For generations, aboriginal peoples in Canada have celebrated this time of year, the summer solstice, a time to gather, share stories and enjoy the bounty of the season.
When I was growing up on the coast, we didn’t call it National Aboriginal Day. But we knew this was the time of the year we would come together as a community in the longhouse, feast on salmon and rejoice to the beat of our traditional drummers.
But at times over the generations, the notion of celebrating has become increasingly difficult for many indigenous peoples. Poverty, unemployment and the legacy of residential schools are well known. History hasn’t always been kind.
Rather than looking backward, many First Nations are now creating a bright future for the next generation through innovative business ventures. Some are harvesting trees and mining the earth. Others are developing sustainable fisheries, planting non-traditional crops such as wasabi or leading clean-energy projects such as wind farms.
The Scia’new First Nation, at Beecher Bay near Sooke, is creating a brighter future for our young people with the creation of a whole new seaside community. We are 51 per cent owners of a development project that will see 600 homes built on 40 hectares of our traditional territory.
No one person is responsible for this project — it is the creation of our entire community. For months, we came together around weekly barbecues to develop a long-range plan for our people. From our youth to our elders, from hereditary chiefs to band council, we have joined in a common cause. The result is Spirit Bay, a village that will bring homes to our land and hope to our people.
But this isn’t a normal housing subdivision where the land is blasted flat and all the trees are cut down. Spirit Bay is a sustainable community where the homes conform to the land, where roads will be narrow and where a geothermal heating system means homes will be warmed with heat extracted from the sea. Everything we do has to conform with strong environmental and sustainability principles.

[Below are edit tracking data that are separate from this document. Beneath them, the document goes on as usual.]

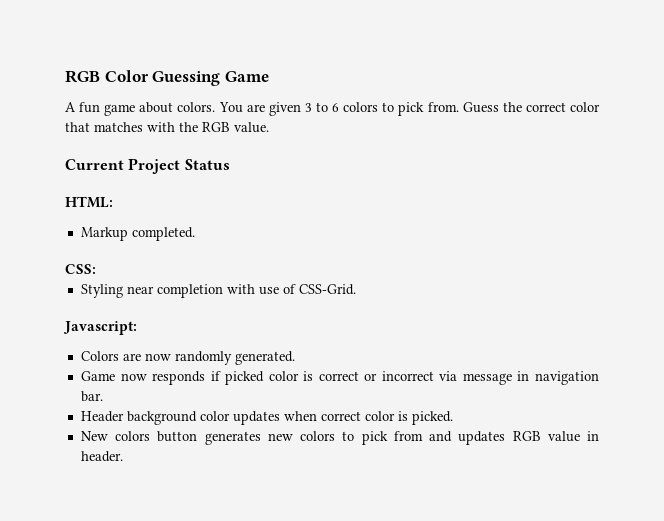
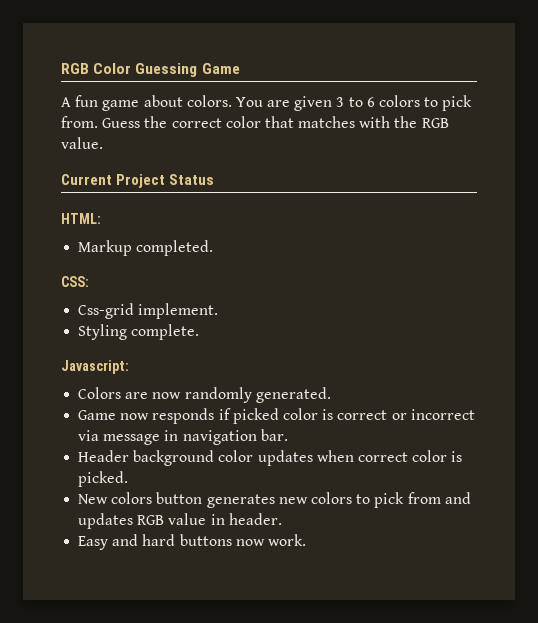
+ Css-grid implement.
- Styling near completion with use of CSS-Grid.
+ Styling complete.
+ Easy and hard buttons now work.

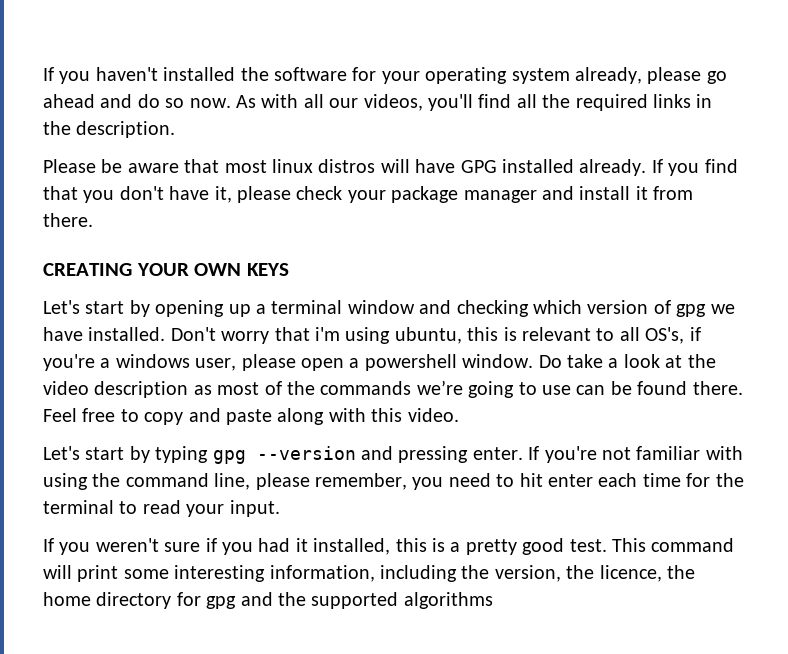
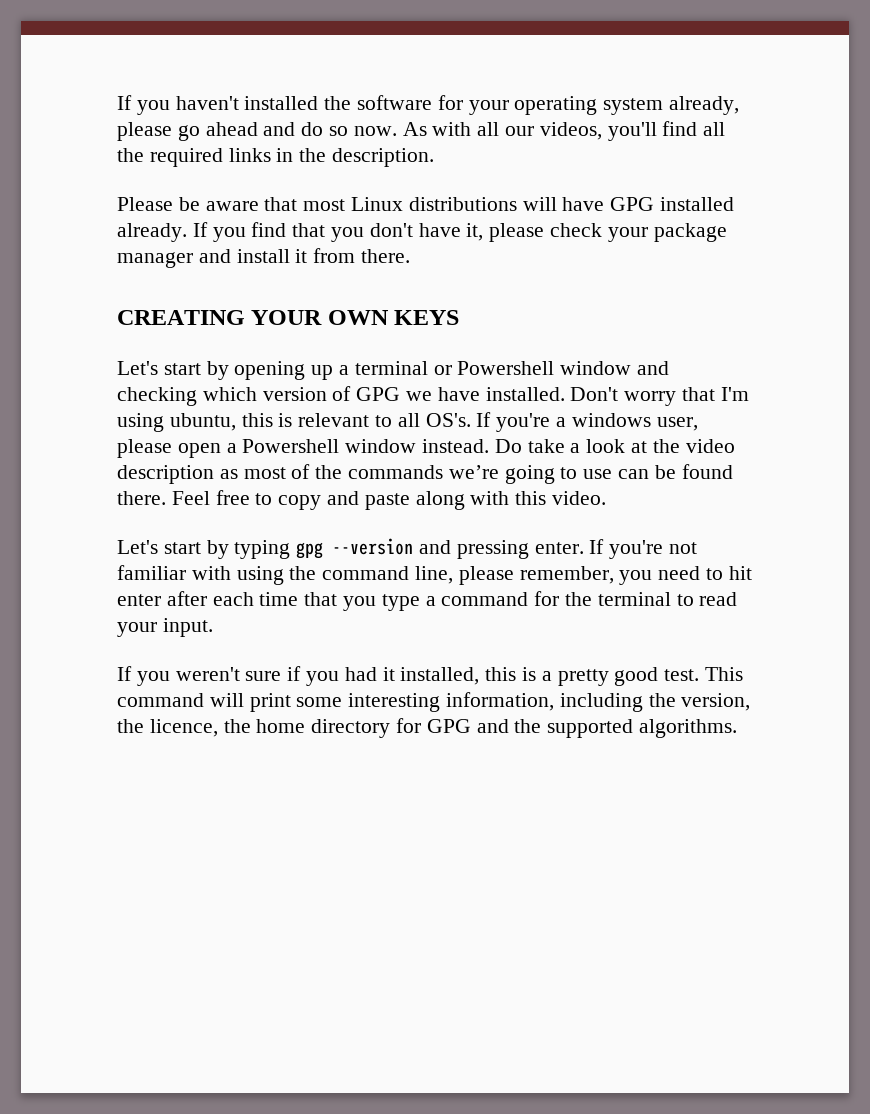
- Please be aware that most linux distros will have GPG installed already.
+ Please be aware that most Linux distributions will have GPG installed already.
- Let's start by opening up a terminal window and checking which version of gpg we have installed.
+ Let's start by opening up a terminal or Powershell window and checking which version of GPG we have installed.
- Don't worry that i'm using ubuntu, this is relevant to all OS's, if you're a windows user, please open a powershell window.
+ Don't worry that I'm using ubuntu, this is relevant to all OS's. If you're a windows user, please open a Powershell window instead.
- If you're not familiar with using the command line, please remember, you need to hit enter each time for the terminal to read your input.
+ If you're not familiar with using the command line, please remember, you need to hit enter after each time that you type a command for the terminal to read your input.
- This command will print some interesting information, including the version, the licence, the home directory for gpg and the supported algorithms
+ This command will print some interesting information, including the version, the licence, the home directory for GPG and the supported algorithms.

For example, we make every effort to preserve trees. But when trees need to be removed, they are milled and used on site. It means the fireplace mantel in one home might have been grown in that very location.
This 10-year project, which is a partnership with the Trust for Sustainable Development, doesn’t just involve the construction of homes. We also have plans for a general store, hotel, spa and medical facility. All of these projects hold the promise of employment for my people.
In the past few decades, unemployment has been a significant issue for the people of the Beecher Bay First Nation. But now our people are finding work and gaining skills to keep them earning family-supporting wages.
These are still early days, with only a handful of homes built and occupied. But already, we are seeing some of the benefits.
Eight of our band members are employed on site, in a range of jobs from safety officer to heavy-equipment operators. Even more important, our people are gaining valuable education and skills to succeed.
Camosun College began an education program at Spirit Bay, offering on-site trades training to our people. It gives me enormous pride to say five graduates from the program are working on site today and two have been hired by other construction companies. They now have the skills to provide themselves with good-paying, family-supporting jobs.
Put it all together, and we finally can look to the future with pride. We have 253 band members, although fewer than half of them live here. But things could soon change. More band members are returning home and seeing a future for themselves. It is a future that is built on the economic gains that come from home sales, taxes and employment. It means we can do more to provide for our community, more for our children.
And that is what this is all about — standing up for our children and grandchildren. We are giving them a future they can look to with pride.
Together, we are taking our destiny in our own hands. And that is truly something to celebrate.
Chief Russ Chipps is chief councillor of the Scia’new (Beecher Bay) First Nation near Sooke.